Map Scroll Progress to Keyframe Animations
Drive CSS keyframe animations with an element's viewport position instead of duration by adding animation-timeline: view(). This scrubs through keyframes from 0% (element bottom enters viewport) to 100% (element top exits viewport). For example:
@keyframes fadeIn {
0% { opacity: 0; }
100% { opacity: 1; }
}
.elem {
animation: fadeIn;
animation-timeline: view();
}
Scrolling advances the animation proportionally to the element's viewport coverage, measured as a percentage (100% at full entry, 0% at full exit). Apply standard timing functions like cubic-bezier(0.15, 0.75, 0.35, 1) for ease-out effects or linear() for springs:
.box {
animation: spin var(--spring);
animation-timeline: view();
}
This leverages existing keyframe knowledge—no new syntax for basics—while avoiding JavaScript for simple scroll effects.
Control Animation Timing with Ranges
Override default cover range (full viewport traversal) using animation-range to start/end at specific points. contain triggers only when fully in viewport, ideal for complete animations like offscreen slides:
.shape {
animation: slideIn backwards;
animation-timeline: view();
animation-range: contain;
}
entry animates during top-to-bottom entry (perfect for fade-ins on images), exit during top-edge exit (fade-outs). Combine via comma-separated values:
img {
animation: fadeIn linear, fadeOut linear;
animation-timeline: view(), view();
animation-range: entry, exit;
}
For precision, use percentages: animation-range: cover 0% cover 50% starts at first pixel entry, ends at viewport midpoint. Long-form animation-range-start: cover 0%; animation-range-end: cover 50%; offers clarity. Mix ranges like contain 0% to exit 50% for extended effects.
Use scroll() timeline for global progress, like fixed reading indicators:
.readingIndicator {
animation: expand linear;
animation-timeline: scroll();
}
This scales a bar from 0 to total page scroll distance, though scrollbars often suffice.
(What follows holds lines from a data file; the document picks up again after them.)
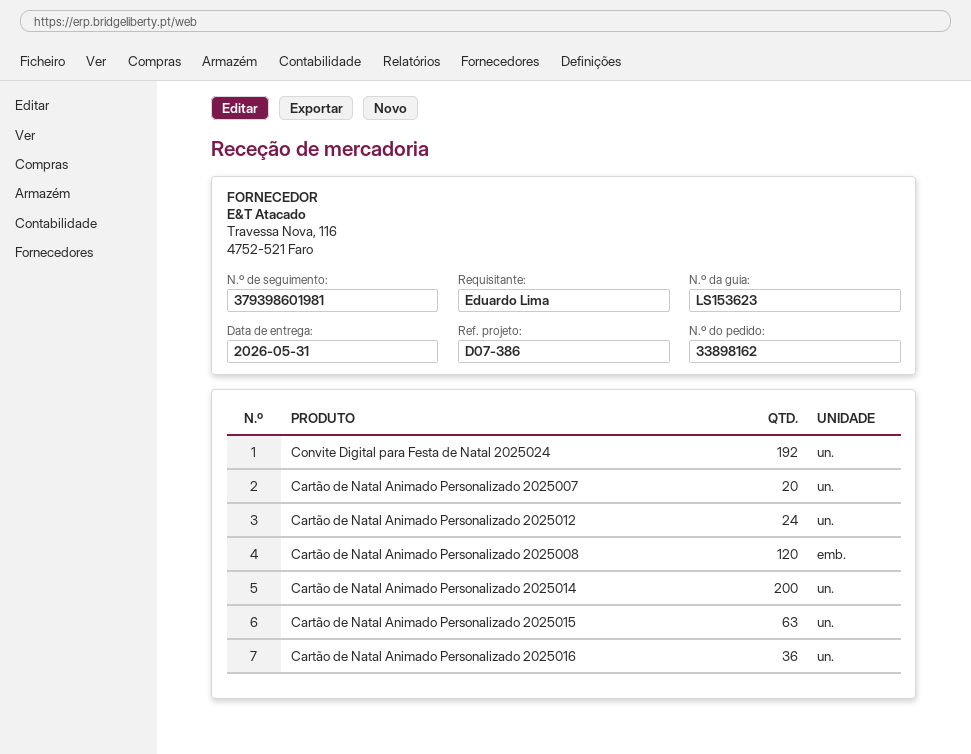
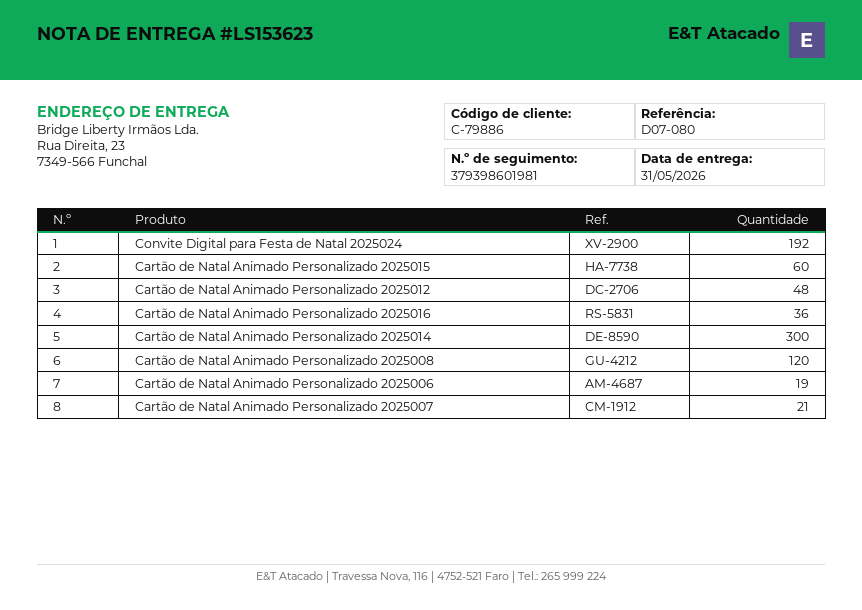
reference: D07-386 -> D07-080
Cartão de Natal Animado Personalizado 2025007: 20 -> 21
Cartão de Natal Animado Personalizado 2025012: 24 -> 48
Cartão de Natal Animado Personalizado 2025014: 200 -> 300
Cartão de Natal Animado Personalizado 2025015: 63 -> 60
Cartão de Natal Animado Personalizado 2025006: none -> 19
Link Timelines Between Elements
Decouple tracking from animation: name a view-timeline on the trigger element, reference it elsewhere via timeline-scope on a shared ancestor.
main {
timeline-scope: --tracked-elem;
}
.content {
view-timeline: --tracked-elem;
}
.square {
animation: fadeIn backwards, fadeOut forwards;
animation-timeline: --tracked-elem, --tracked-elem;
animation-range: entry, exit;
}
Scroll on .content fades sticky .square, even if not descendants—timeline-scope propagates the named timeline. Limit: names are scoped to creator and descendants unless elevated.